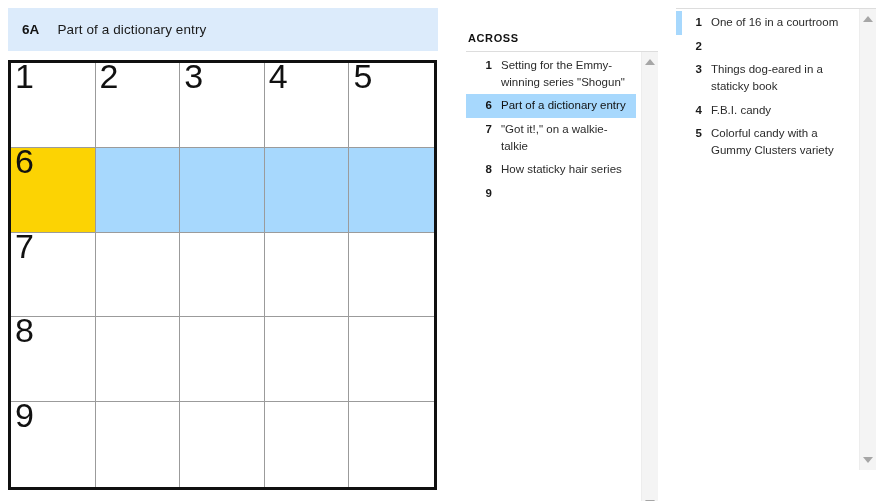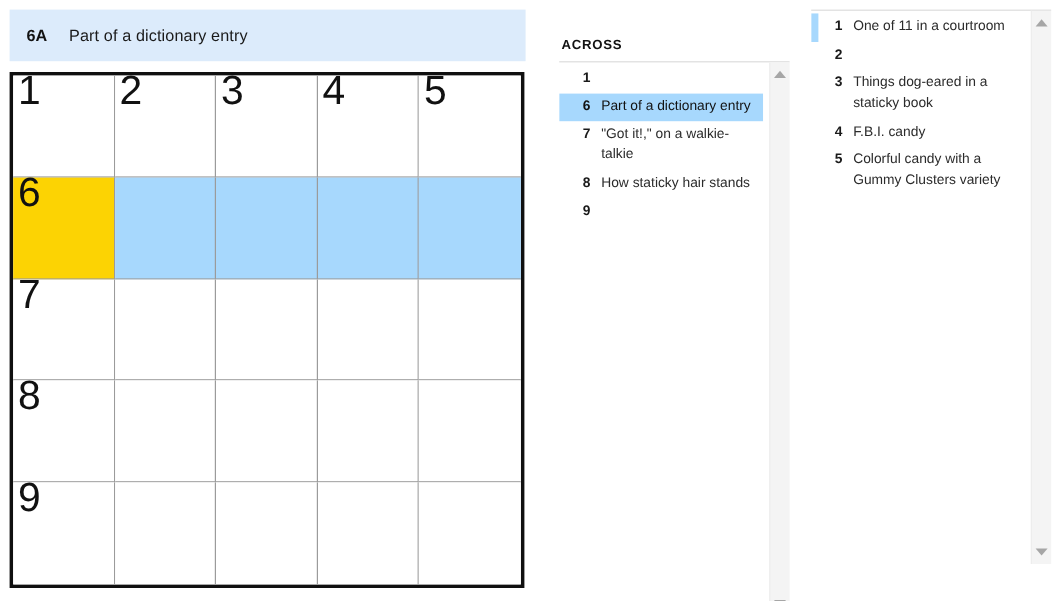--- a/index.html
+++ b/index.html
@@ -288,7 +288,7 @@
       <div class="clue-list" id="down-list">
           <div class="clue-item cross">
             <div class="clue-num">1</div>
-            <div class="clue-text">One of 11 in a courtroom</div>
+            <div class="clue-text">One of 16 in a courtroom</div>
           </div>
           <div class="clue-item">
             <div class="clue-num">2</div>

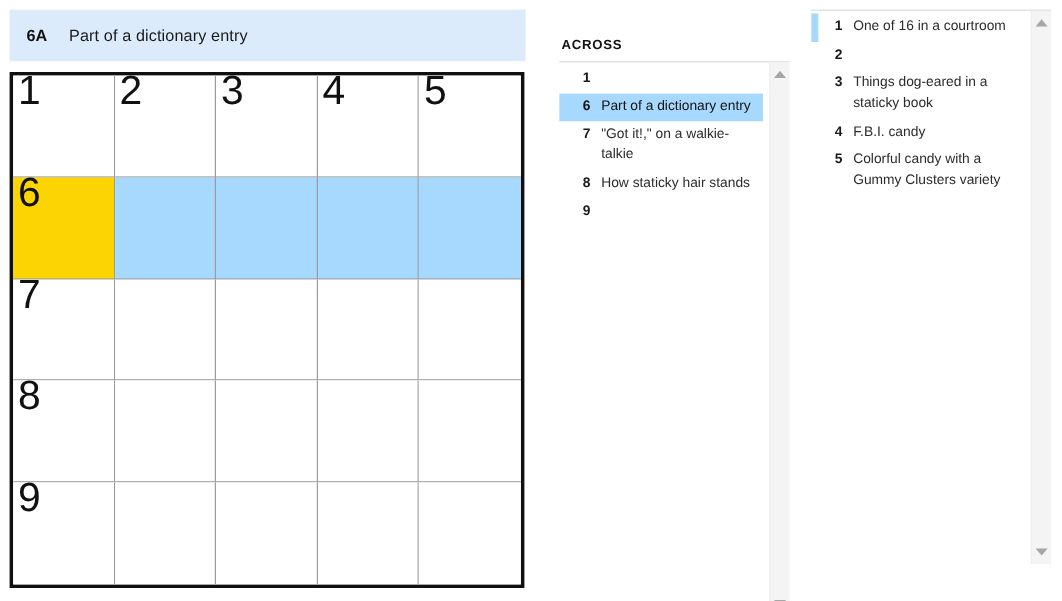--- a/index.html
+++ b/index.html
@@ -254,6 +254,7 @@
       <div class="clue-list" id="across-list">
           <div class="clue-item">
             <div class="clue-num">1</div>
+            <div class="clue-text">Setting for the Emmy-winning series "Shogun"</div>
           </div>
           <div class="clue-item selected">
             <div class="clue-num">6</div>

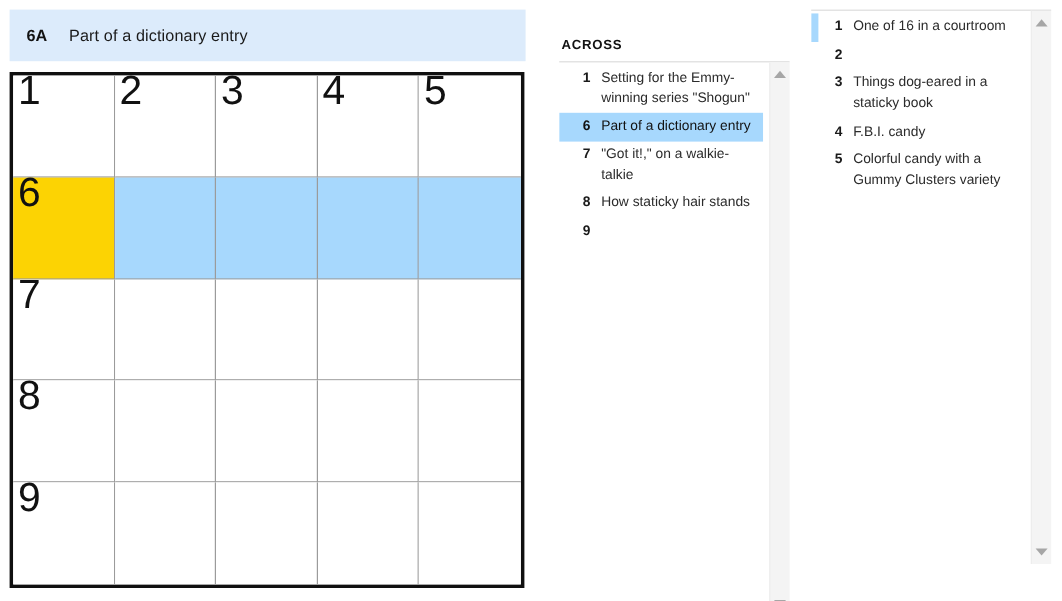--- a/index.html
+++ b/index.html
@@ -266,7 +266,7 @@
           </div>
           <div class="clue-item">
             <div class="clue-num">8</div>
-            <div class="clue-text">How staticky hair stands</div>
+            <div class="clue-text">How staticky hair series</div>
           </div>
           <div class="clue-item">
             <div class="clue-num">9</div>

--------------------------------------------------

TASK DETAILS →
From the material above, copy every line that has the word "list" in it.

RESPONSE TO THIS TASK →
       <div class="clue-list" id="down-list">
       <div class="clue-list" id="across-list">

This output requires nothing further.